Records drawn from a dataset
========

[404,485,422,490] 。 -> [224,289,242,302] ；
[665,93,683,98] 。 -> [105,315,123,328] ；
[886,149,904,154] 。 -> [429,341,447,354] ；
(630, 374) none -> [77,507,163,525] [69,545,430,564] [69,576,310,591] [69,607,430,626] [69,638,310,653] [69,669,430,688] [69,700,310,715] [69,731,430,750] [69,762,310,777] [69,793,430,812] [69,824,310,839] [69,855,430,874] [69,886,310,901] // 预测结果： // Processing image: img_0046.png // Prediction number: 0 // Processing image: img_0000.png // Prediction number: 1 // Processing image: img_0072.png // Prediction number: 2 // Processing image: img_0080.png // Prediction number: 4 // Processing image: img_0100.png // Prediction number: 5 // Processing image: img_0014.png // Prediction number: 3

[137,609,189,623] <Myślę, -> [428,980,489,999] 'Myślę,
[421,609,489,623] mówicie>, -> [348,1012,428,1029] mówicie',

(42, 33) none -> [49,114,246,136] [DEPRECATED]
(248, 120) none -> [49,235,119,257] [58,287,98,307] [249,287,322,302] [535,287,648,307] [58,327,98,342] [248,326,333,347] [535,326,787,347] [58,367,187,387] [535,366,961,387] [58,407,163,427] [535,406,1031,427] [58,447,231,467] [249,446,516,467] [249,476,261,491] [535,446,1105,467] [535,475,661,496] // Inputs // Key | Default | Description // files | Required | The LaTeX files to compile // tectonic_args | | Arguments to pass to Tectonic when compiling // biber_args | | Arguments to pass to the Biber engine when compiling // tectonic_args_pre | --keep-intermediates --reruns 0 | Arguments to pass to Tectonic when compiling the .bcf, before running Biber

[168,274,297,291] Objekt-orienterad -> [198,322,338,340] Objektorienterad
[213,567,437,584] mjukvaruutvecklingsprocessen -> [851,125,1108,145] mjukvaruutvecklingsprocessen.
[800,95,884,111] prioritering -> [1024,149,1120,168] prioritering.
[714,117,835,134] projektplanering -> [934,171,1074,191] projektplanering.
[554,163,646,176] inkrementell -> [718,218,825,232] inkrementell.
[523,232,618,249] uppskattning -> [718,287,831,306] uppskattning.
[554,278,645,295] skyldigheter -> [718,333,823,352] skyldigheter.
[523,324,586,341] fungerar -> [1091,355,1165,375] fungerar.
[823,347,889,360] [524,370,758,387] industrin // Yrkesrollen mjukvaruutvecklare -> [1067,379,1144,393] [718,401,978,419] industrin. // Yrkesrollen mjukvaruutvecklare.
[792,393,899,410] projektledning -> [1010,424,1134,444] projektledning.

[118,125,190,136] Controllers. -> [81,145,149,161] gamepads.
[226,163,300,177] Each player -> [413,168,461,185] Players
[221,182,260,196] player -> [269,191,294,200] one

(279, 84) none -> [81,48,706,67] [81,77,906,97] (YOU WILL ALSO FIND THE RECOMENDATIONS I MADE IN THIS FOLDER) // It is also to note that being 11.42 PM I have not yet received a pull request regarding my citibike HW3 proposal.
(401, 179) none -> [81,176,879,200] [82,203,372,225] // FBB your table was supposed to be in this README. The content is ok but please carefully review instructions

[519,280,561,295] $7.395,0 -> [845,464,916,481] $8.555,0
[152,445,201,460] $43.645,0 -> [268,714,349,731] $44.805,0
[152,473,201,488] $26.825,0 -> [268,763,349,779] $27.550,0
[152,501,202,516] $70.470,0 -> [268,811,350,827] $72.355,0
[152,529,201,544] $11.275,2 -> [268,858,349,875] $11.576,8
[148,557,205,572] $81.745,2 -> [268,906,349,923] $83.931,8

========

What the exercise asks: The required output is the entries from their opening line through the line holding "(42, 33) none", repeated exactly, with both end lines kept.

Written response:
[404,485,422,490] 。 -> [224,289,242,302] ；
[665,93,683,98] 。 -> [105,315,123,328] ；
[886,149,904,154] 。 -> [429,341,447,354] ；
(630, 374) none -> [77,507,163,525] [69,545,430,564] [69,576,310,591] [69,607,430,626] [69,638,310,653] [69,669,430,688] [69,700,310,715] [69,731,430,750] [69,762,310,777] [69,793,430,812] [69,824,310,839] [69,855,430,874] [69,886,310,901] // 预测结果： // Processing image: img_0046.png // Prediction number: 0 // Processing image: img_0000.png // Prediction number: 1 // Processing image: img_0072.png // Prediction number: 2 // Processing image: img_0080.png // Prediction number: 4 // Processing image: img_0100.png // Prediction number: 5 // Processing image: img_0014.png // Prediction number: 3

[137,609,189,623] <Myślę, -> [428,980,489,999] 'Myślę,
[421,609,489,623] mówicie>, -> [348,1012,428,1029] mówicie',

(42, 33) none -> [49,114,246,136] [DEPRECATED]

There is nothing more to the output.